**Problem description:**
From the entries, copy each line that includes "width".

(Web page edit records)
______
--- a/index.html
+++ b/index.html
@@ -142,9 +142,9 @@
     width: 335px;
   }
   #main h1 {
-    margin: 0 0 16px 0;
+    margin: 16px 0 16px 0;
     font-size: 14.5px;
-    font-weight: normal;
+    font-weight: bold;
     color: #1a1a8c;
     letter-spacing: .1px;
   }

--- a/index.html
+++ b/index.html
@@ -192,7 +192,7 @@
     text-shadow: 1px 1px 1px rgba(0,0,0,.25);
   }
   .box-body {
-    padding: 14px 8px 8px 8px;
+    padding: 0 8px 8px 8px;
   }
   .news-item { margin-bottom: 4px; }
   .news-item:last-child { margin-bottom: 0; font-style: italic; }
______
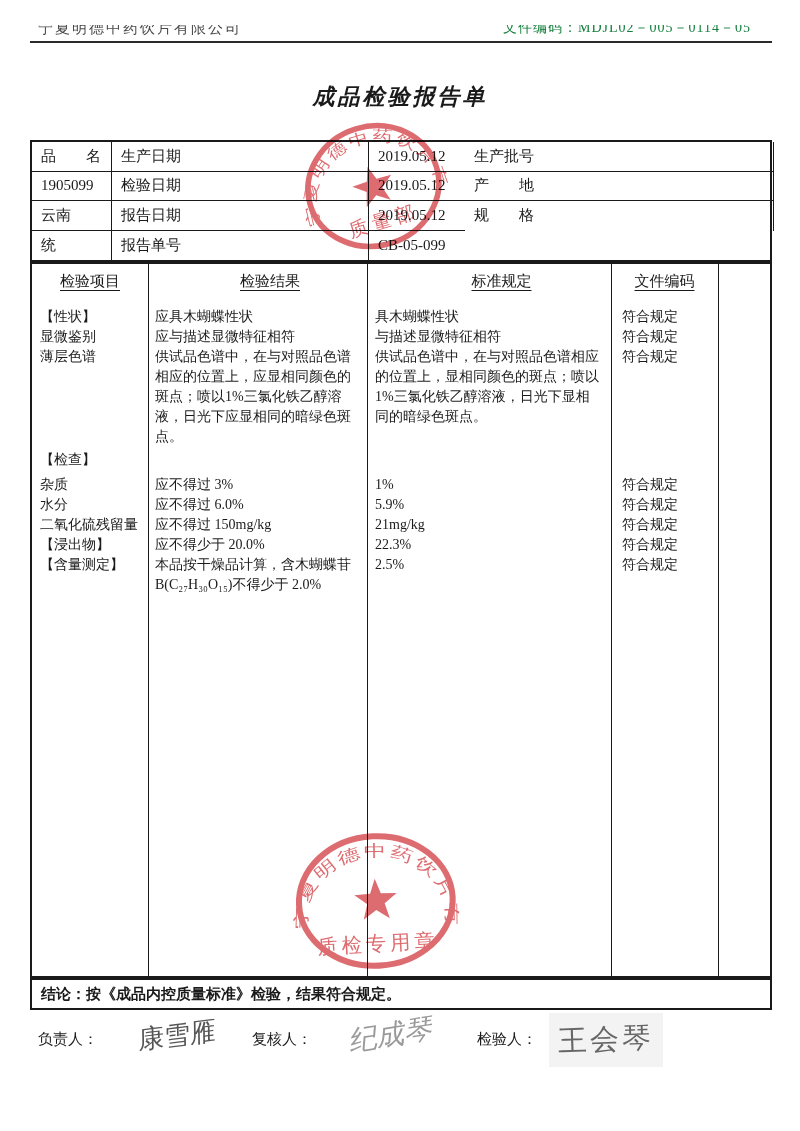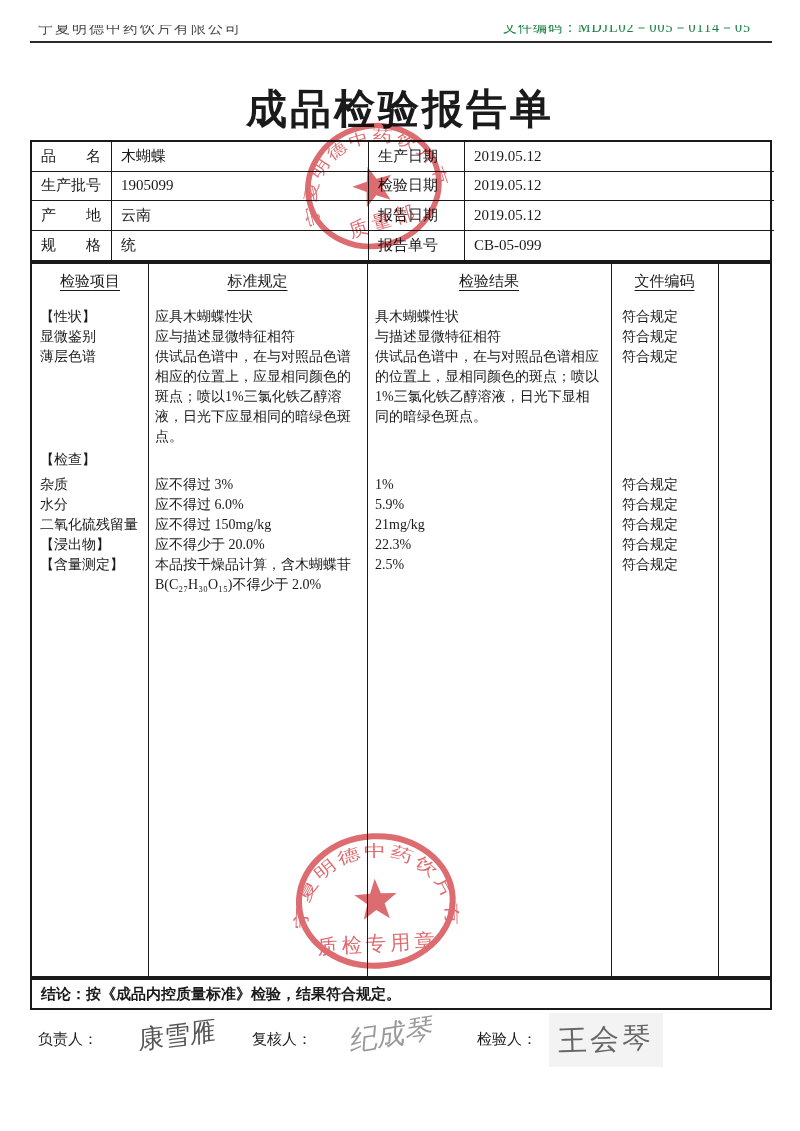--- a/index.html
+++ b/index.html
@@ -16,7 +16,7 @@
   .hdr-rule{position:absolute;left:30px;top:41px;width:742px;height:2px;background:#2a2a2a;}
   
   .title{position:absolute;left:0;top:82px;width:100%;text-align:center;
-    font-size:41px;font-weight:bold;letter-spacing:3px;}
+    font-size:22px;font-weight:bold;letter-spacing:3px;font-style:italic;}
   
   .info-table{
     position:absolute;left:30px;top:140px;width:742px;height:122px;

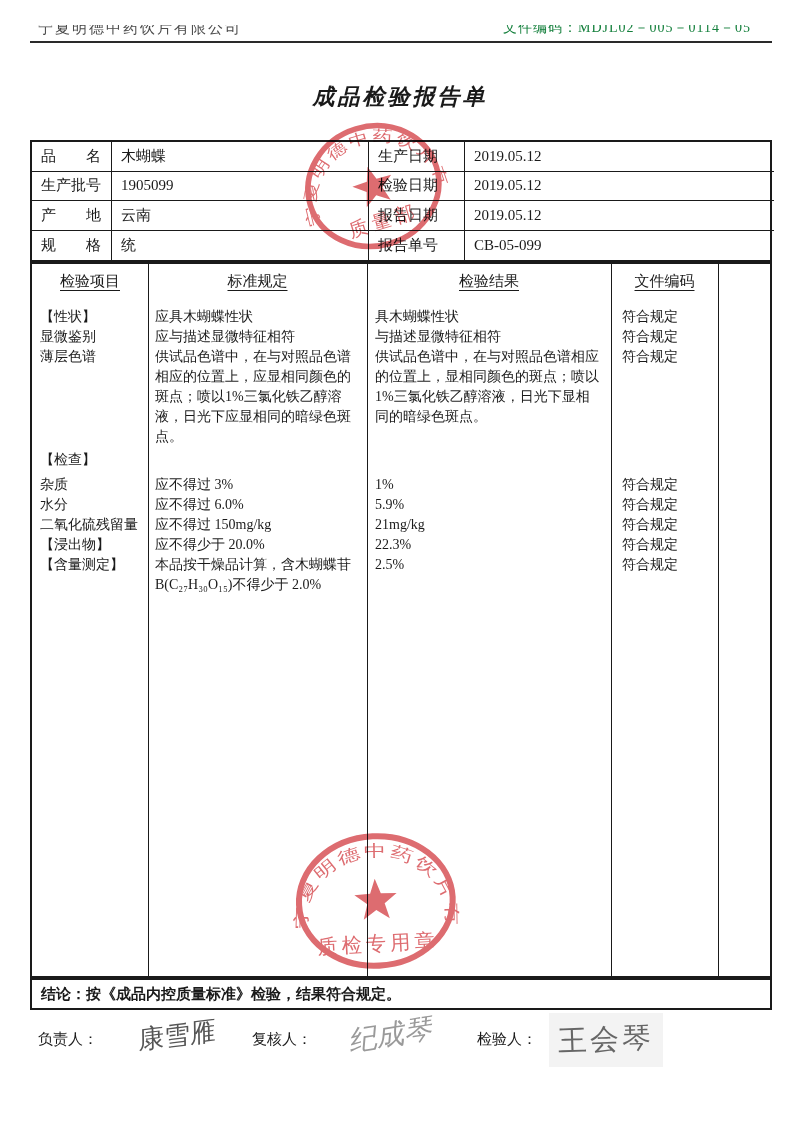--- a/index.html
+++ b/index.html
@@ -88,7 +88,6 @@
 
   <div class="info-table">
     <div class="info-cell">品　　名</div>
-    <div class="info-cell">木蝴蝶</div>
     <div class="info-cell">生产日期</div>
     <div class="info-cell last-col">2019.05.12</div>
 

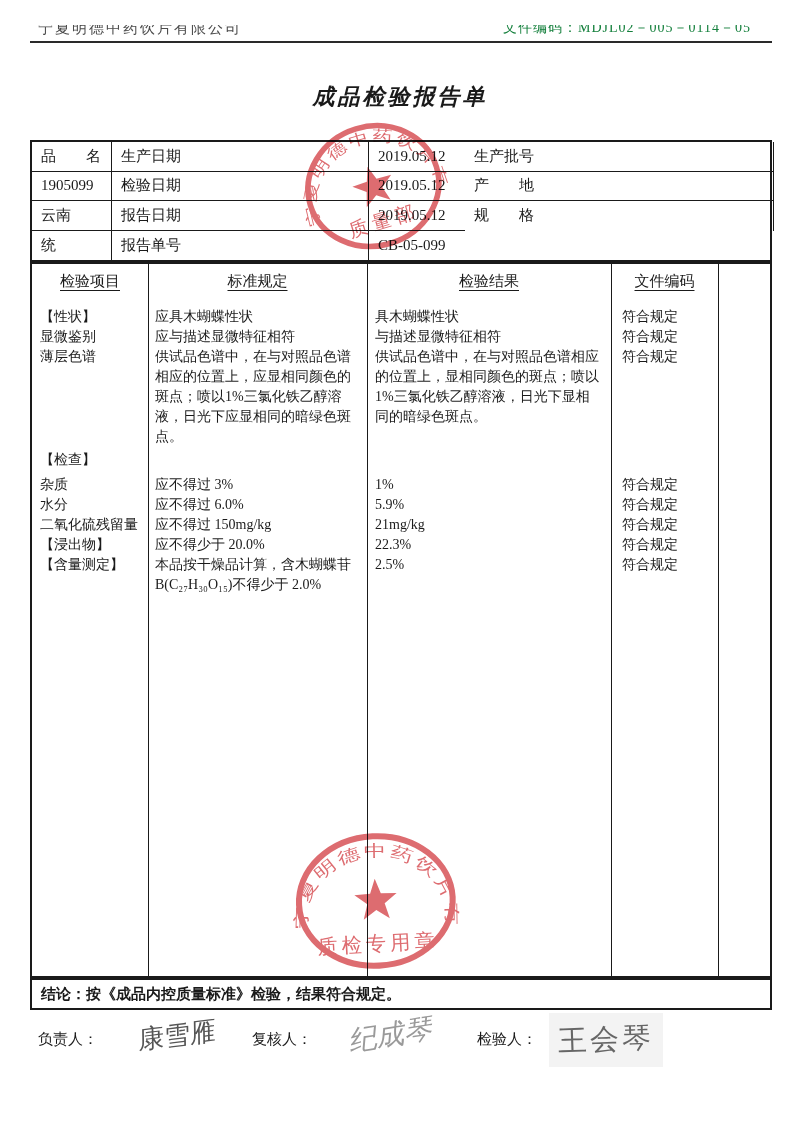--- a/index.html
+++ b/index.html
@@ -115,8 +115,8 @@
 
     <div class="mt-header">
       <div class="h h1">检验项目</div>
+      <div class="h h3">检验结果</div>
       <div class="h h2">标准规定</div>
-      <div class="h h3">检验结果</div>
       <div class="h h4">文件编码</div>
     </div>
______
**Completed exercise:**
     width: 335px;
   .hdr-rule{position:absolute;left:30px;top:41px;width:742px;height:2px;background:#2a2a2a;}
   .title{position:absolute;left:0;top:82px;width:100%;text-align:center;
     position:absolute;left:30px;top:140px;width:742px;height:122px;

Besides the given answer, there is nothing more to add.